> [About this exercise] The records are to be repeated exactly, and any images in them are to be dropped.

(Image comparison data)

- Opening Delimiter -

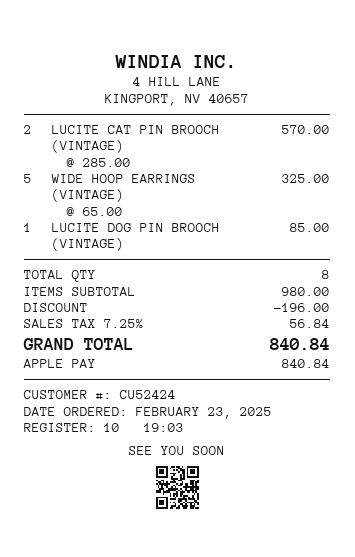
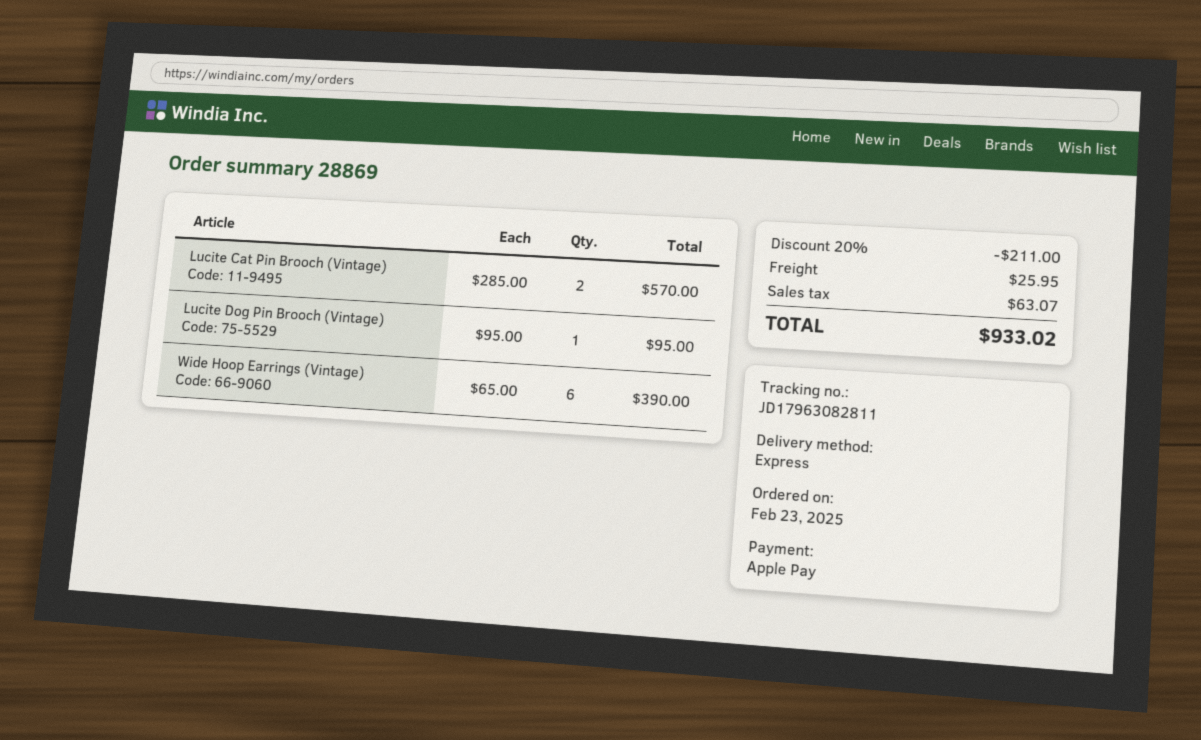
WIDE HOOP EARRINGS (VINTAGE): 5 x 65.00 = 325.00 -> 6 x 65.00 = 390.00
LUCITE DOG PIN BROOCH (VINTAGE): 1 x 85.00 = 85.00 -> 1 x 95.00 = 95.00
discount: 196.00 -> 211.00
shipping: none -> 25.95
tax: 56.84 -> 63.07
total: 840.84 -> 933.02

- Closing Delimiter -

> [Reply]
WIDE HOOP EARRINGS (VINTAGE): 5 x 65.00 = 325.00 -> 6 x 65.00 = 390.00
LUCITE DOG PIN BROOCH (VINTAGE): 1 x 85.00 = 85.00 -> 1 x 95.00 = 95.00
discount: 196.00 -> 211.00
shipping: none -> 25.95
tax: 56.84 -> 63.07
total: 840.84 -> 933.02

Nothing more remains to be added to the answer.